How Traitors Became Heroes

20.07.2014 09:16

On July 20, 1944, Adolf Hitler cheated death when military officers planned an assassination attempt. It took a long time until the Germans came to honor those who took part in the coup attempt. In the summer of 1951, the Allensbacher Institute took an important survey. The pollsters wanted to know what German citizens thought about the July 20, 1944 plot to kill Adolf Hitler.

On July 20, 1944, Adolf Hitler cheated death when military officers planned an assassination attempt. It took a long time until the Germans came to honor those who took part in the coup attempt.

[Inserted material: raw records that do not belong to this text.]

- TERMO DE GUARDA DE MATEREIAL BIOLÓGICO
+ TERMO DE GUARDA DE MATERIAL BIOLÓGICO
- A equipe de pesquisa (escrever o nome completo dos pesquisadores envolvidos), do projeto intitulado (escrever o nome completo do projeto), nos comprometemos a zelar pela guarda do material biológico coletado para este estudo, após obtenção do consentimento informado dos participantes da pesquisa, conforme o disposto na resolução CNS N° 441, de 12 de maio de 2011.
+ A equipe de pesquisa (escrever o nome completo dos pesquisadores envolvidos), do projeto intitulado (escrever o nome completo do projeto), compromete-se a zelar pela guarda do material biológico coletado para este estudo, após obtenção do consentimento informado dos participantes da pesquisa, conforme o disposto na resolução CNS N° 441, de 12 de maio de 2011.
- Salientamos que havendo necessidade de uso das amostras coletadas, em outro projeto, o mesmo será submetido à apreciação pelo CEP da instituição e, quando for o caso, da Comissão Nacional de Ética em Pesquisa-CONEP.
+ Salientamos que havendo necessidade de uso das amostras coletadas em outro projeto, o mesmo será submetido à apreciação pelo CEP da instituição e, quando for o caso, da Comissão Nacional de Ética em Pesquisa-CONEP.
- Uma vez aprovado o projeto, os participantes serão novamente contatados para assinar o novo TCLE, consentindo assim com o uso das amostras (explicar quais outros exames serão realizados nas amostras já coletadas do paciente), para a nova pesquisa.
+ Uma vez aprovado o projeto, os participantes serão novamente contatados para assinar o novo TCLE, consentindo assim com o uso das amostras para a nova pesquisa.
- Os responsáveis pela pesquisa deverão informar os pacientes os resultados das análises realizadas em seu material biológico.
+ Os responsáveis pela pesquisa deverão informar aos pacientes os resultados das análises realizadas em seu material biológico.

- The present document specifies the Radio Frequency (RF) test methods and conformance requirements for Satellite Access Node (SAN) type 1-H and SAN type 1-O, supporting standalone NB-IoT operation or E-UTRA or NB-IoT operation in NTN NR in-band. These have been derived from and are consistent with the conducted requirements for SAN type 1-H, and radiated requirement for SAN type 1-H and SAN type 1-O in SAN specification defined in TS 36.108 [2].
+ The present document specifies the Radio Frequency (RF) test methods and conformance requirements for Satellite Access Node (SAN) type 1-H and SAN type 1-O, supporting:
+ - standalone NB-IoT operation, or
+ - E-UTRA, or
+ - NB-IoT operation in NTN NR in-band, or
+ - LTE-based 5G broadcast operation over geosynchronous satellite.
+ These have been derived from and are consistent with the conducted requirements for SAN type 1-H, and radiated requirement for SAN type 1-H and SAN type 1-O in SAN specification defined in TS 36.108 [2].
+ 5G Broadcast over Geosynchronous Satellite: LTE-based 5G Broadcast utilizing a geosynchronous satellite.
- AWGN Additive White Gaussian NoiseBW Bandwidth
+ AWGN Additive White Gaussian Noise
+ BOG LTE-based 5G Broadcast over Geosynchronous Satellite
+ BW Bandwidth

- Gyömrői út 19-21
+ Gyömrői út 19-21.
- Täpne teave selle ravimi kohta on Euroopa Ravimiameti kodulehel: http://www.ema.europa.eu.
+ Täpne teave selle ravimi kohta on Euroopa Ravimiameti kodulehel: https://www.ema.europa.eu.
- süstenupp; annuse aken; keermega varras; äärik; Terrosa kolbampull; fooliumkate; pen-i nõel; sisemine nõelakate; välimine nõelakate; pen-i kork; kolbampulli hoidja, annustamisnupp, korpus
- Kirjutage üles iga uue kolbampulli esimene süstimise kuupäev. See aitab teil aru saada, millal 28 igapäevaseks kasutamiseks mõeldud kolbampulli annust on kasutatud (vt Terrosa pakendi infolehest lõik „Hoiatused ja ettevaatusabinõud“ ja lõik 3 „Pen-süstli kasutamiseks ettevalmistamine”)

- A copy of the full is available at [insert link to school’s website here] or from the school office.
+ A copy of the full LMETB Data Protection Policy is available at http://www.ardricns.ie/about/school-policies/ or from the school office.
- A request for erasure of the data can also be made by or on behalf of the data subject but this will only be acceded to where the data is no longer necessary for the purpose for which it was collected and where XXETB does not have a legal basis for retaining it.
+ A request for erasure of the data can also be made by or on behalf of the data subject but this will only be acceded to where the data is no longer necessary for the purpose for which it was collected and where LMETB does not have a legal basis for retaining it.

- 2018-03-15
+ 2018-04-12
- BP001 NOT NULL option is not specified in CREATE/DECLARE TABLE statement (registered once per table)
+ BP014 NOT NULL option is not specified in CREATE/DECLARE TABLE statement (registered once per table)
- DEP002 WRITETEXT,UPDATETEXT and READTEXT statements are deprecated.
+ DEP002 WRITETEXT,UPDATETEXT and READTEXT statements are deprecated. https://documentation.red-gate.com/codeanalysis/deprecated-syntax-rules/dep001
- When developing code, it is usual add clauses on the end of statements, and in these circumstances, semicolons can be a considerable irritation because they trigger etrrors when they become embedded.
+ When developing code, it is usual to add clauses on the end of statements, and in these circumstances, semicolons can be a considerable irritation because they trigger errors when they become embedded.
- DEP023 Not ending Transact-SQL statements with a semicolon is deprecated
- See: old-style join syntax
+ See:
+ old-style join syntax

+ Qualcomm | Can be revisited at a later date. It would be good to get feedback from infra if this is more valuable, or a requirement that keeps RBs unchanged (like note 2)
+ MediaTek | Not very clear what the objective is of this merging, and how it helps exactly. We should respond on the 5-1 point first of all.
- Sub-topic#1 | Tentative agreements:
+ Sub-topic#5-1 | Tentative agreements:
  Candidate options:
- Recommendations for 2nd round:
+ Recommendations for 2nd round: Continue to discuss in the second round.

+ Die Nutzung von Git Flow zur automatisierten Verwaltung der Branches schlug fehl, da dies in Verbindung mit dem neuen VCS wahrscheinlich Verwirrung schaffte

In the summer of 1951, the Allensbacher Institute took an important survey. The pollsters wanted to know what German citizens thought about the July 20, 1944 plot to kill Adolf Hitler. Only a third of respondents had a positive opinion about the men and women who had tried unsuccessfully to overthrow the Nazi regime. And in 1956, the majority of citizens opposed naming a school after Claus Schenk Graf von Stauffenberg, Hitler's failed assassin.



For a long time, Germans struggled to honor the resistance against the Nazi dictatorship. What now seems obvious, "is actually the result of a long and often contradictory process," Johannes Tuchel, head of the German Resistance Memorial Center in Berlin wrote recently. "Much has been ignored, repressed, forgotten."







Theodor Heuss persuaded Germans



The assassination attempt was the most important coup attempt in the Nazi era. The resistance fighters came mainly from the German aristocracy and the upper echelons of the Wehrmacht. At Hitler's headquarters, the "Wolf's Lair," Officer Claus Schenk Graf von Stauffenberg tried to kill Hitler with a suitcase bomb. But the dictator survived; the coup failed. Stauffenberg was executed the same night, and in the days and weeks that followed, hundreds of people who had been associated with the scheme were rounded up and executed.







The resistance members were portrayed as traitors who had broken the oath of allegiance they had sworn to Adolf Hitler. This opinion was shared by many Germans even after the end of the Second World War. But Theodor Heuss, West Germany's first postwar president, played a key role in persuading Germans that the resistance against Hitler was not treason and Stauffenberg's insubordination was even honorable.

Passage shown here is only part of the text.